Friday’s magnitude 9 earthquake and resulting tsunami. tsunami have devastated a string of settlements along Japan’s north-eastern coast. The official death toll hit 3,676 on Tuesday, while around 7,000 are missing and more than 500,000 others have been forced into temporary shelters.
State television reported on Tuesday the near-miraculous rescue of a woman in her 70s who had been trapped in her ruined home in Otsuchi in the prefecture of Iwate.
However, the more common tale was of recovery of the battered bodies of those killed when the tsunami, 10m high in places, smashed into the coast.
In Ofunato commercial and industrial districts the result was a jumbled mess of destroyed trucks, twisted steel building frames and wooden logs that the wave turned into lethal missiles capable of punching through walls.
Here and there, people searched among the wreckage for valuables.
Until Friday, Shizuo Tamura, a manager at Nippon Oil, had been counting down the days to his retirement at the end of the month. On Tuesday he was mourning two colleagues and digging out sodden files from a semi-collapsed office next to a petrol station that now has a sailing yacht sitting incongruously on roof.
“Now my last memories of work will be memories of this tsunami,” he said.
British rescue workers were also picking through the rubble – though with little hope of finding anyone alive.
“The earthquake damage is not really that bad … the main damage was from the tsunami,” said Mark Noblet, a member of the UK International Search and Rescue team. “It’s pretty difficult to see areas here where people could have survived if they were trapped in the floods.”
Authorities were able to restore power and limited mobile phone coverage to some neighbourhoods in Ofunato and Rikuzentakata, a nearby town that was almost destroyed by the tsunami.
Fuel shortages remained acute. A few kilometres inland, residents waited from as early as 3am outside one petrol station – only to be disappointed when police told them that its fuel was reserved for emergency vehicles.
“We can’t search properly for the missing because there’s no petrol,” said Kazumi Sato, a local nursery worker. “I’ve been looking for my family and friends by foot and on bicycle … I don’t know if they are alive or dead.”
While the disappointed drivers were upset at the lack of official information about fuel distribution and were vocally critical of the petrol station manager, the general mood of survivors in the area remained one of phlegmatic stoicism.

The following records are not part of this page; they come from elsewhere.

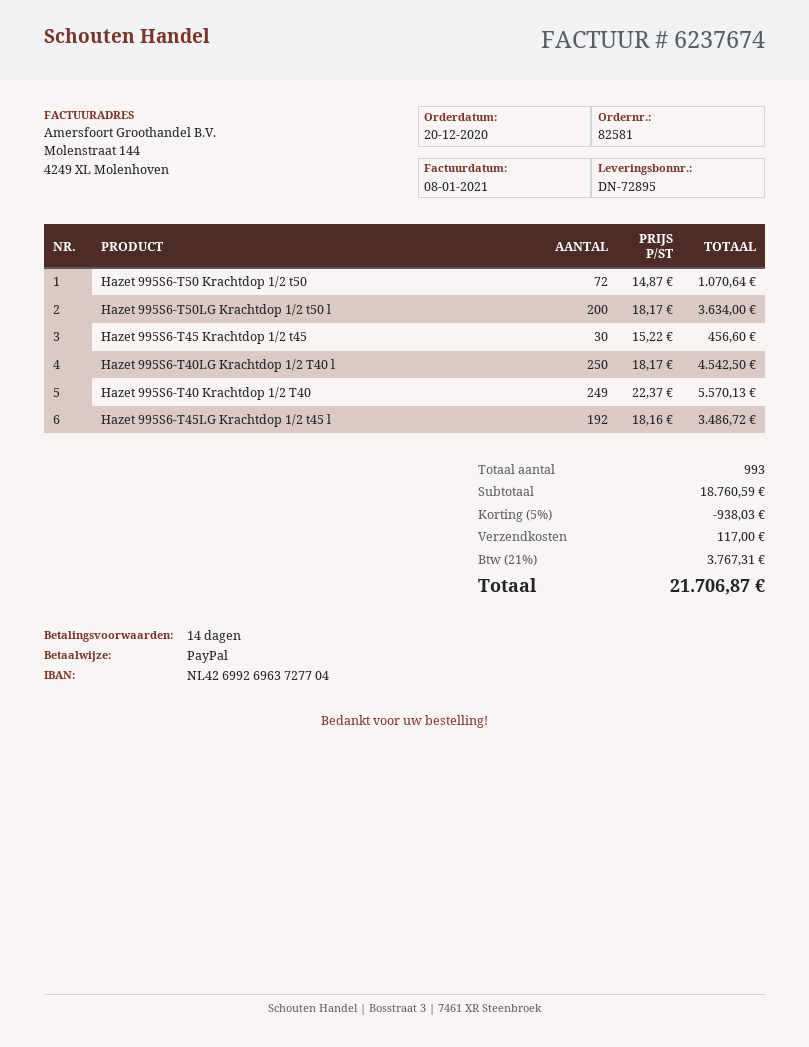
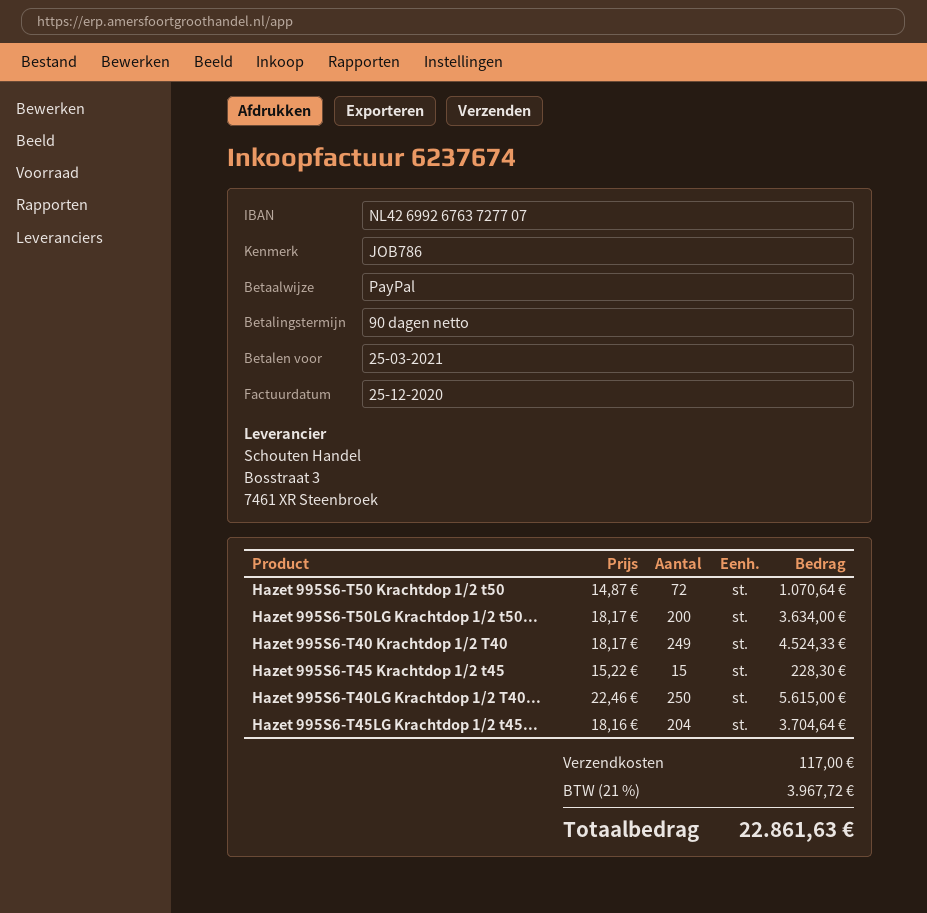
invoice date: 2021-01-08 -> 2020-12-25
payment terms: 14 days -> 90 days
bank account: NL4269926963727704 -> NL4269926763727707
Hazet 995S6-T45 Krachtdop 1/2 t45: 30 x 15.22 = 456.60 -> 15 x 15.22 = 228.30
Hazet 995S6-T40LG Krachtdop 1/2 T40 l: 250 x 18.17 = 4542.50 -> 250 x 22.46 = 5615.00
Hazet 995S6-T40 Krachtdop 1/2 T40: 249 x 22.37 = 5570.13 -> 249 x 18.17 = 4524.33
Hazet 995S6-T45LG Krachtdop 1/2 t45 l: 192 x 18.16 = 3486.72 -> 204 x 18.16 = 3704.64
discount: 5% = 938.03 -> none
tax: 21% = 3767.31 -> 21% = 3967.72
total: 21706.87 -> 22861.63

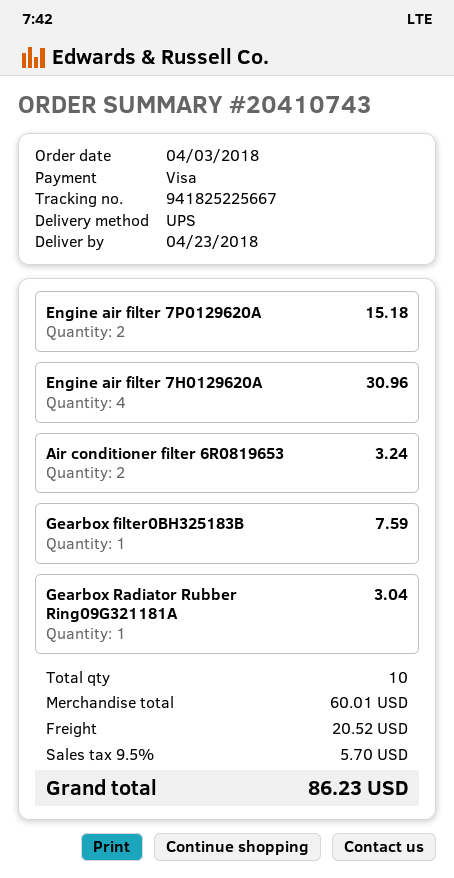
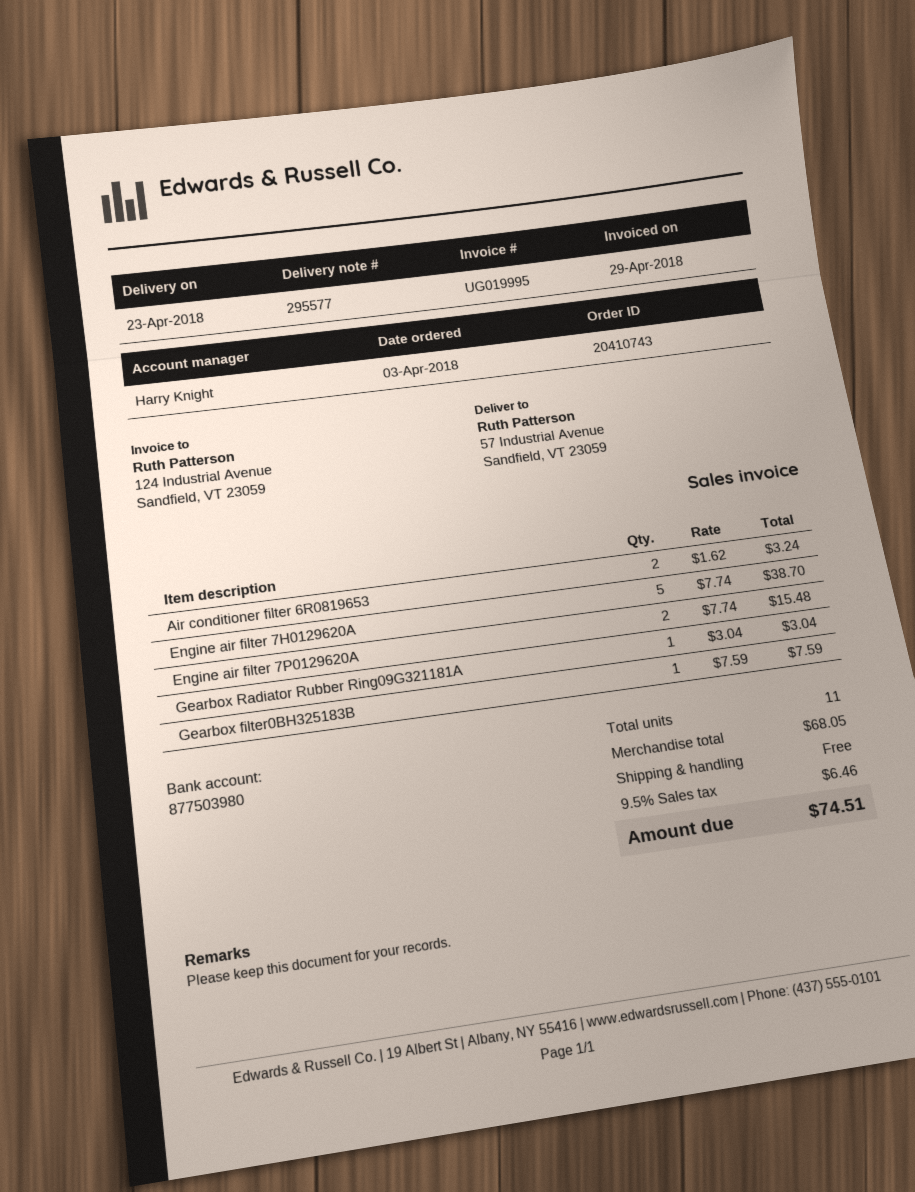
Engine air filter 7P0129620A: 2 for 15.18 -> 2 for 15.48
Engine air filter 7H0129620A: 4 for 30.96 -> 5 for 38.70
total quantity: 10 -> 11
subtotal: 60.01 -> 68.05
shipping: 20.52 -> 0.00
tax: 9.5% = 5.70 -> 9.5% = 6.46
total: 86.23 -> 74.51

To outside observers, the government’s response to Friday’s tremor has been impressive. More than 22,000 people have been rescued, according to the UN. Road repairs were launched almost immediately and large numbers of police and Self Defence Force personnel are now working in the disaster zone.
The effort appears a marked improvement on the slow and confused manner with which the state responded to the 1995 earthquake in the western city of Kobe, although this time authorities have been helped by limited damage from the quake itself and the relatively small areas subject to the devastating effect of the tsunami.
Still, many survivors remain in acute need of more and better supplies of water, food and warmth against the area’s chilly spring nights.
Mr Sato said SDF forces arrived at the weekend and distributed water. However, evacuees were disappointed when the troops failed to keep a pledge to return with more on Monday.
“There’s no information,” said Mr Sato, who also acts as a volunteer neighbourhood organiser. “When people ask us why the (military) didn’t come, we have no way to explain it.”